Your instructions
Repeat the data below in full. Pictures must not be part of the copy.

Segment Open

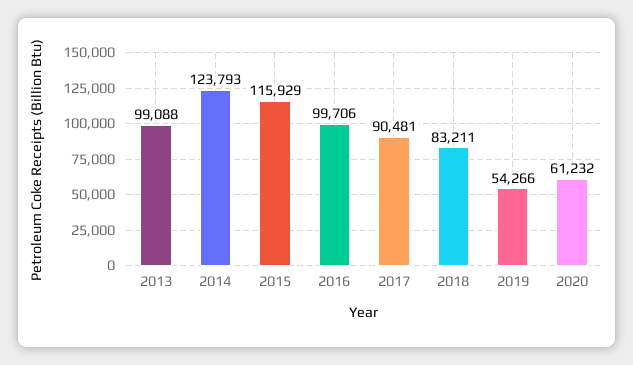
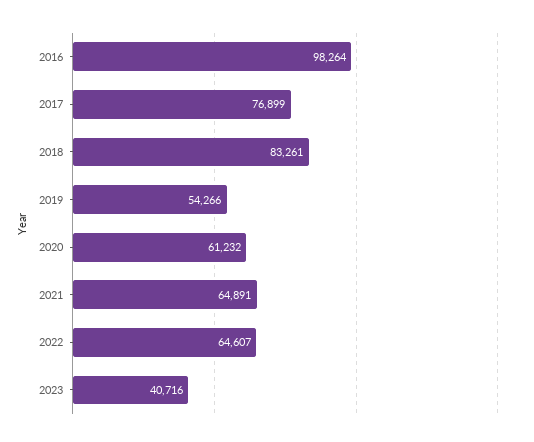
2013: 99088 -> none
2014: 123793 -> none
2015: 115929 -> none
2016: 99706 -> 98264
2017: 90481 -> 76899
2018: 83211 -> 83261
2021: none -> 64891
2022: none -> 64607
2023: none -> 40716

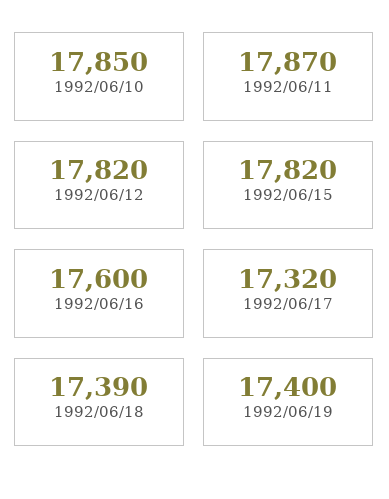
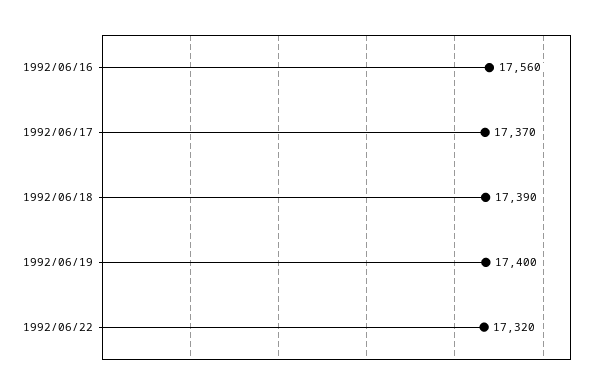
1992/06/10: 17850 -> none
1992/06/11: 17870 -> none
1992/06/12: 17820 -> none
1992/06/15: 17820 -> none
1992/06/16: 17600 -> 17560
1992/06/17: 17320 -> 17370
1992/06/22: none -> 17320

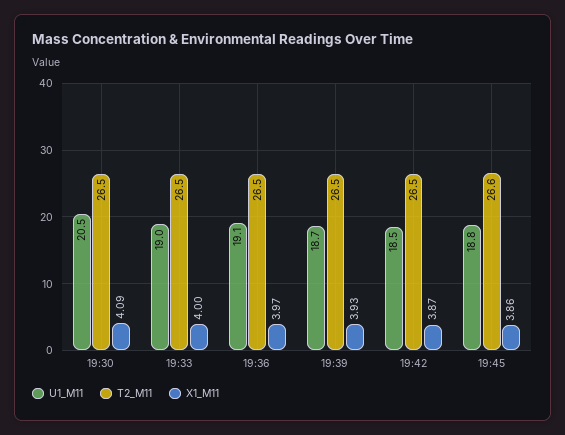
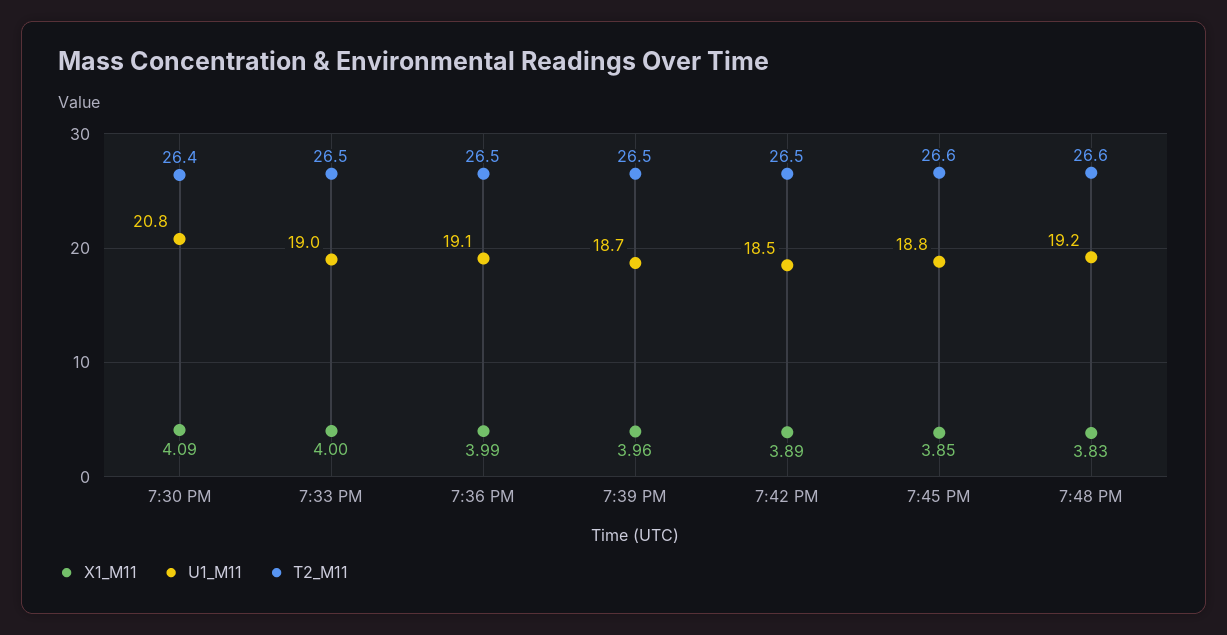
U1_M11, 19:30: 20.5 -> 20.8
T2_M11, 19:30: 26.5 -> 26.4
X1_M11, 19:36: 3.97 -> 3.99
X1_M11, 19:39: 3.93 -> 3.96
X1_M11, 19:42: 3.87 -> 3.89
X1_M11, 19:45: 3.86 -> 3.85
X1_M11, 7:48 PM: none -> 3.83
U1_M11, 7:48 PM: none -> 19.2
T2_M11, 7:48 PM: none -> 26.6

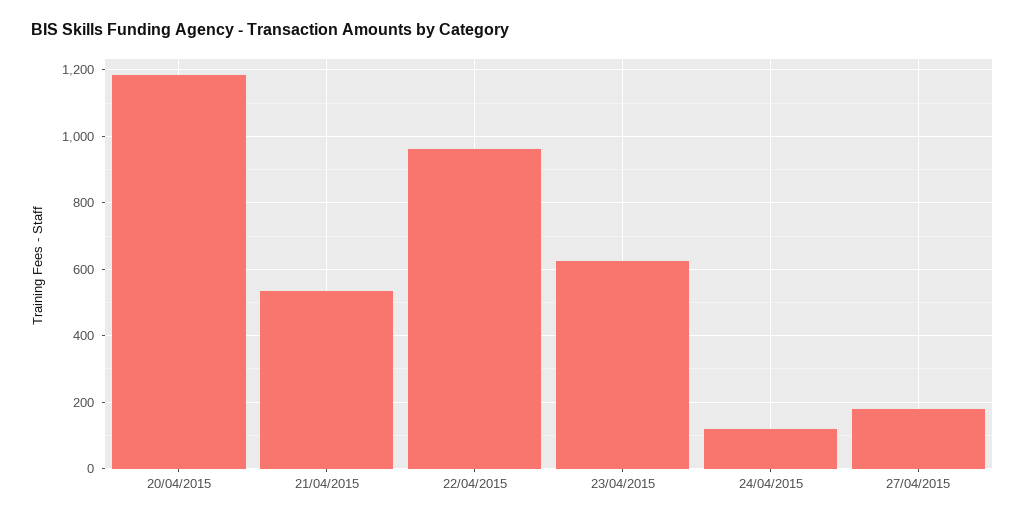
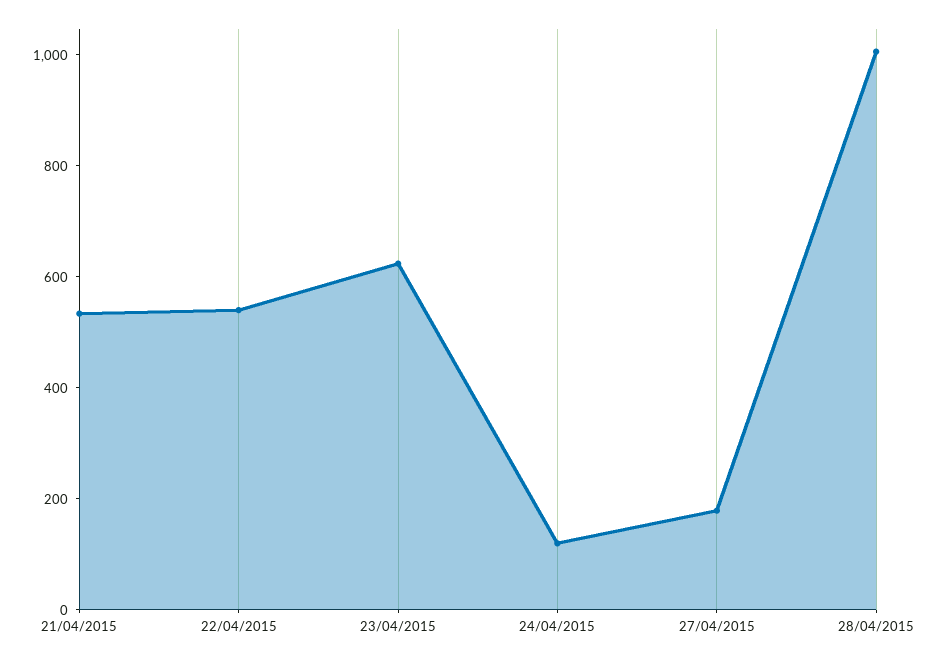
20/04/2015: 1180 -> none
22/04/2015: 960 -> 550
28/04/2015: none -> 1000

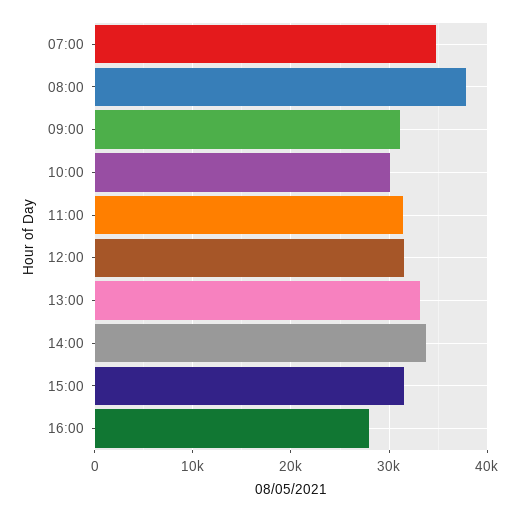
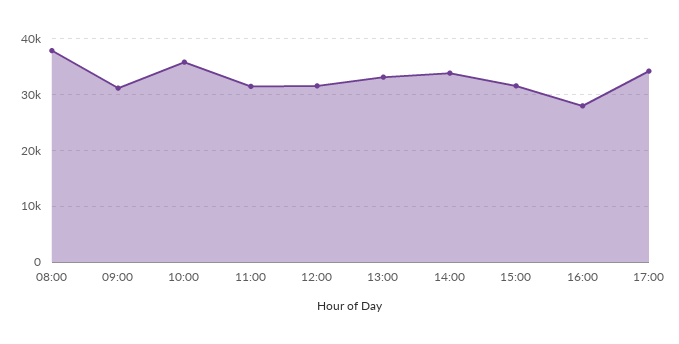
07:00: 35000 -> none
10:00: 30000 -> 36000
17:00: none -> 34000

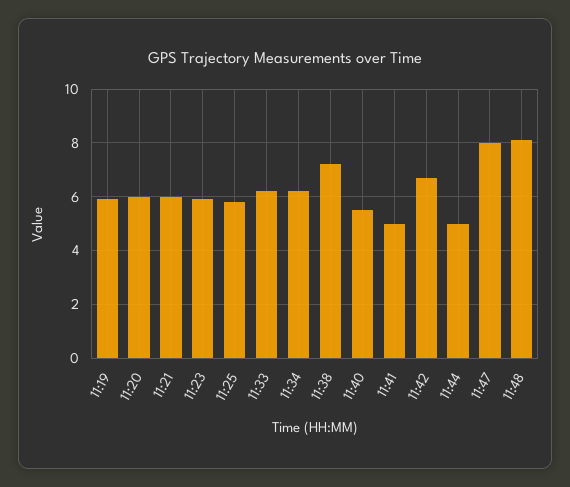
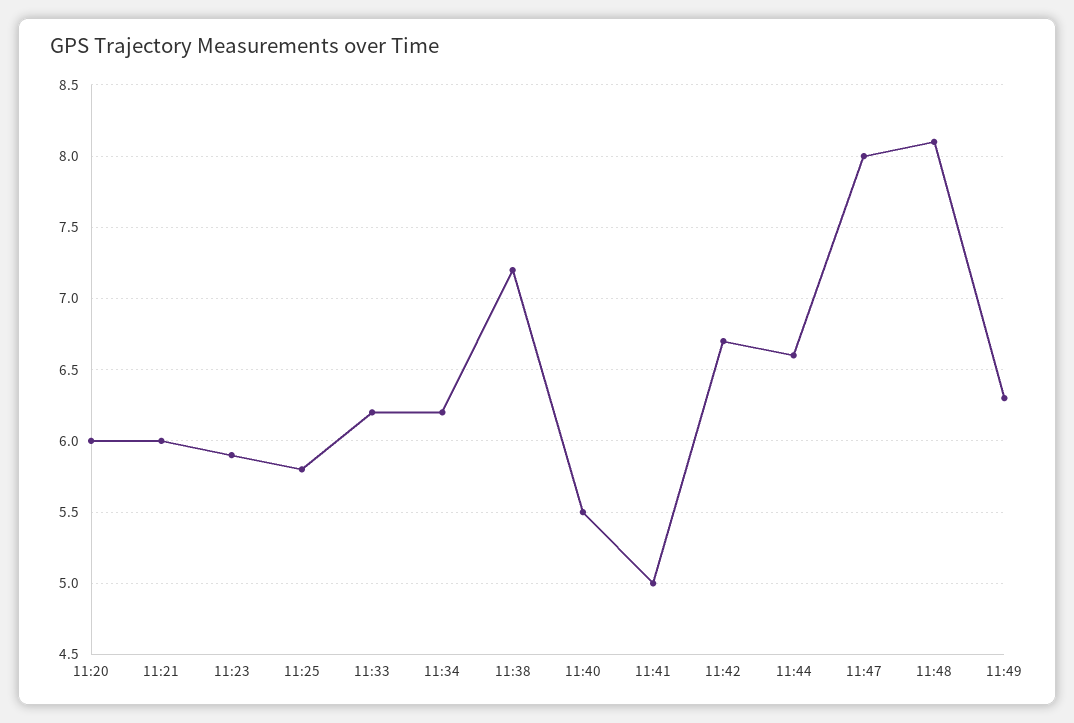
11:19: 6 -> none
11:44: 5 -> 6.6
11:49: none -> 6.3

Segment Closed

Result of the task
2013: 99088 -> none
2014: 123793 -> none
2015: 115929 -> none
2016: 99706 -> 98264
2017: 90481 -> 76899
2018: 83211 -> 83261
2021: none -> 64891
2022: none -> 64607
2023: none -> 40716

1992/06/10: 17850 -> none
1992/06/11: 17870 -> none
1992/06/12: 17820 -> none
1992/06/15: 17820 -> none
1992/06/16: 17600 -> 17560
1992/06/17: 17320 -> 17370
1992/06/22: none -> 17320

U1_M11, 19:30: 20.5 -> 20.8
T2_M11, 19:30: 26.5 -> 26.4
X1_M11, 19:36: 3.97 -> 3.99
X1_M11, 19:39: 3.93 -> 3.96
X1_M11, 19:42: 3.87 -> 3.89
X1_M11, 19:45: 3.86 -> 3.85
X1_M11, 7:48 PM: none -> 3.83
U1_M11, 7:48 PM: none -> 19.2
T2_M11, 7:48 PM: none -> 26.6

20/04/2015: 1180 -> none
22/04/2015: 960 -> 550
28/04/2015: none -> 1000

07:00: 35000 -> none
10:00: 30000 -> 36000
17:00: none -> 34000

11:19: 6 -> none
11:44: 5 -> 6.6
11:49: none -> 6.3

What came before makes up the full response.